We watched home videos last night of Levi in his early years. It was fun to see how much our younger son, Titus, resembles him. It was fun re-living the days when he was a helpless blob; the days when he could barely crawl; the days when he could only say the first sylables of each word, yet we understood him perfectly; the days when he learned how to truly laugh; the days when he discovered the world for the first time.
While it was fun, it was also very hard. Several times I felt myself tear up thinking of my wonderful, beautiful child who is growing up too fast. Even as I sit here writing, I can feel the flood of emotions wanting so desperately for time to stand still, even for a moment, so he'll forever be my Little Guy.
At the same time, though, I think of how wonderful it will be to cheer for him the first time he steps up to the plate, or the first time he makes a basket (in basketball, not in art class), or the first time he scores a touchdown. I can't wait for the day when "Playing Catch" actually means we both catch the ball. I can't wait to see who his first girlfriend will be or who he'll take to the prom.
Most of all, I can't wait to see what magnificent things God is going to do with my Little Guy. I see in him already a love and a dedication to doing what's right that leads me to believe that God has big things in store for him. Whose life will be forever changed because of Levi Jones? Who will know God because of the Spirit that lives inside of him? Who will see grace through his service? Who will feel love through his touch? Who will be blessed by his kindness? Maybe a few, maybe the entire world. I can't wait.

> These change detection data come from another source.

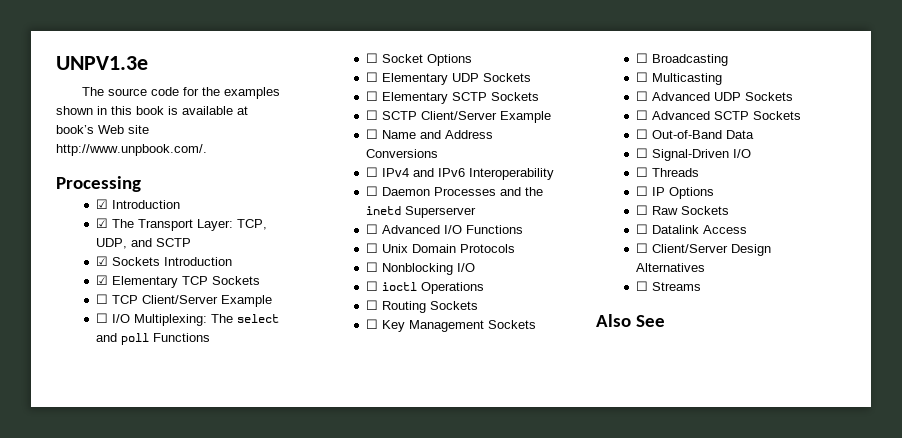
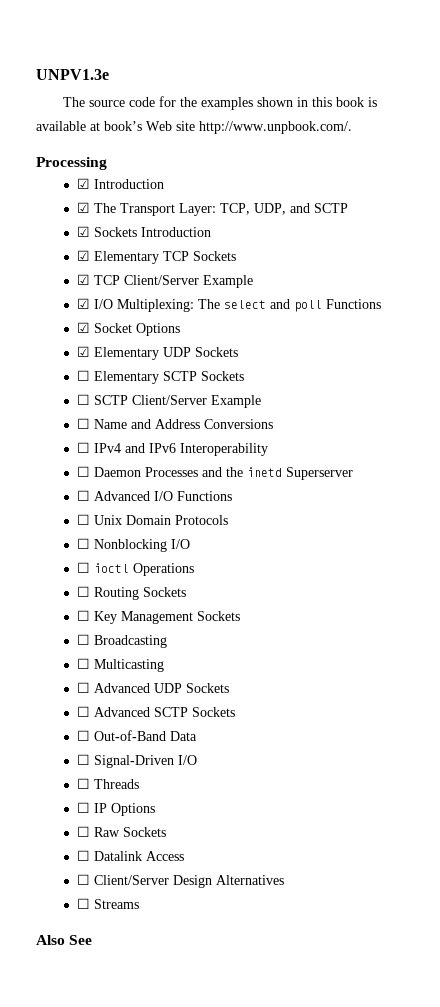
- ☐ TCP Client/Server Example
+ ☑ TCP Client/Server Example
- ☐ I/O Multiplexing: The select and poll Functions
+ ☑ I/O Multiplexing: The select and poll Functions
- ☐ Socket Options
+ ☑ Socket Options
- ☐ Elementary UDP Sockets
+ ☑ Elementary UDP Sockets

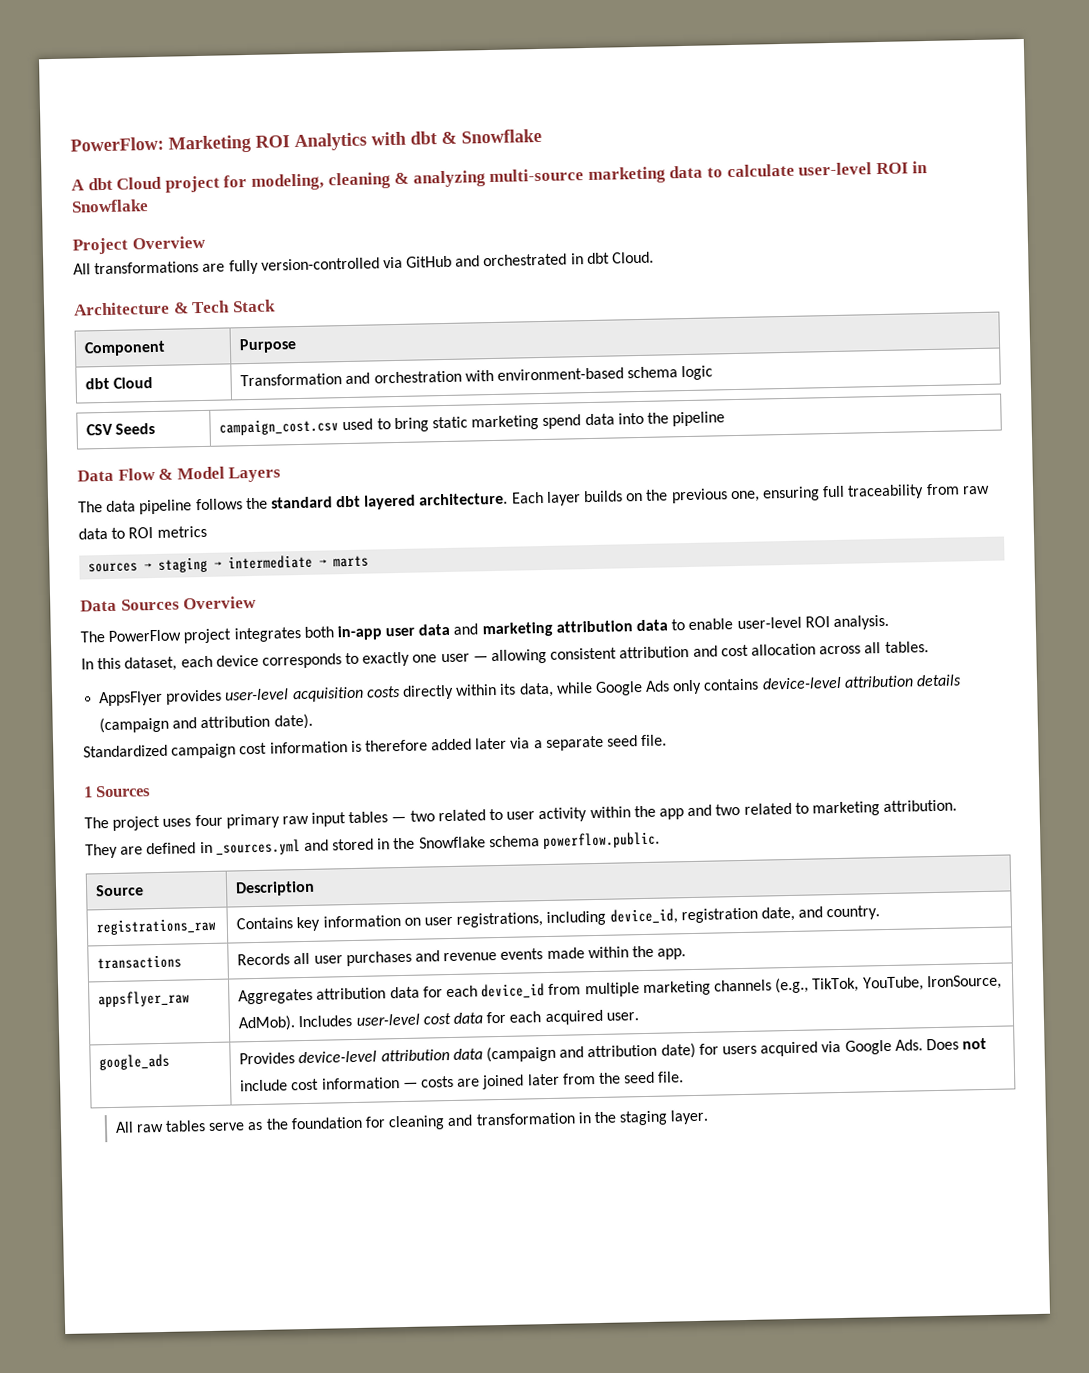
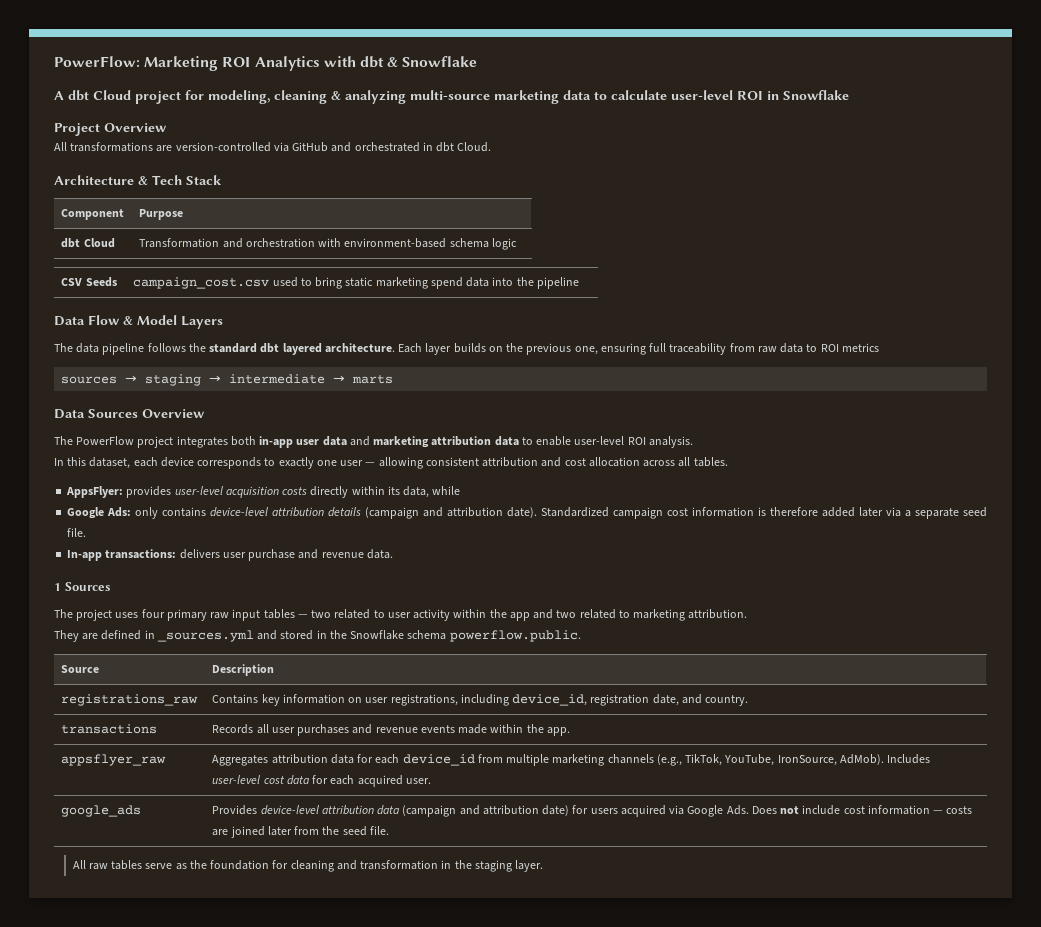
- All transformations are fully version-controlled via GitHub and orchestrated in dbt Cloud.
+ All transformations are version-controlled via GitHub and orchestrated in dbt Cloud.
- AppsFlyer provides user-level acquisition costs directly within its data, while Google Ads only contains device-level attribution details (campaign and attribution date).
- Standardized campaign cost information is therefore added later via a separate seed file.
+ AppsFlyer: provides user-level acquisition costs directly within its data, while
+ Google Ads: only contains device-level attribution details (campaign and attribution date). Standardized campaign cost information is therefore added later via a separate seed file.
+ In-app transactions: delivers user purchase and revenue data.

I've never cried while writing a post until this one. Parenthood is such an overwhelming flow of emotions. In fact just this morning he was angrily screaming at the top of his lungs because Christina fed Maggie and didn't wait for him to do it. So he got put on the red mat (our equivalent of time out) ON HIS FREAKIN' BIRTHDAY!!!! Yet despite the times when the 3-year old really comes out, he's still one of the most precious gifts God has ever given to me. I cherish every moment - even the trying ones - because they are moments when I'm exposed to a glorious gift from the Father of Heavenly Lights.
Nevertheless, it goes by too fast.
Happy birthday, pal.
3 Comments:
Cory,
I didn't know that Chris had a Dr. Foust. I hope that his named weighed heavily in the selection criteria when you were deciding on a doc.
This is a really sweet post. As someone who only sees Levi for short amounts of time a couple of times a year, I can really tell how quickly he changes. He is like a different person every time I see him. I hope that his birthday party is a lot of fun and that God continues to bless you through your sweet son.
Yeah yeah your post was very touching :) however I must say I'm not so pumped about cherishing the trying moments. Whenever he's screaming "No MO-MMY" all I can think is bring back the terrible twos!!
So Allison's login was up when I sat down so here is my post for ya.
First, I don't think you can use Crap and make a spiritual point in the same post.
I can understand the whole time flys thing. Already Korben is amazing me with how fast he is learning and changing.
I do have to say I can't imagine at all him being 1 and running around and I am definately not going to let him throw a fit and yell at his mom...well we will see.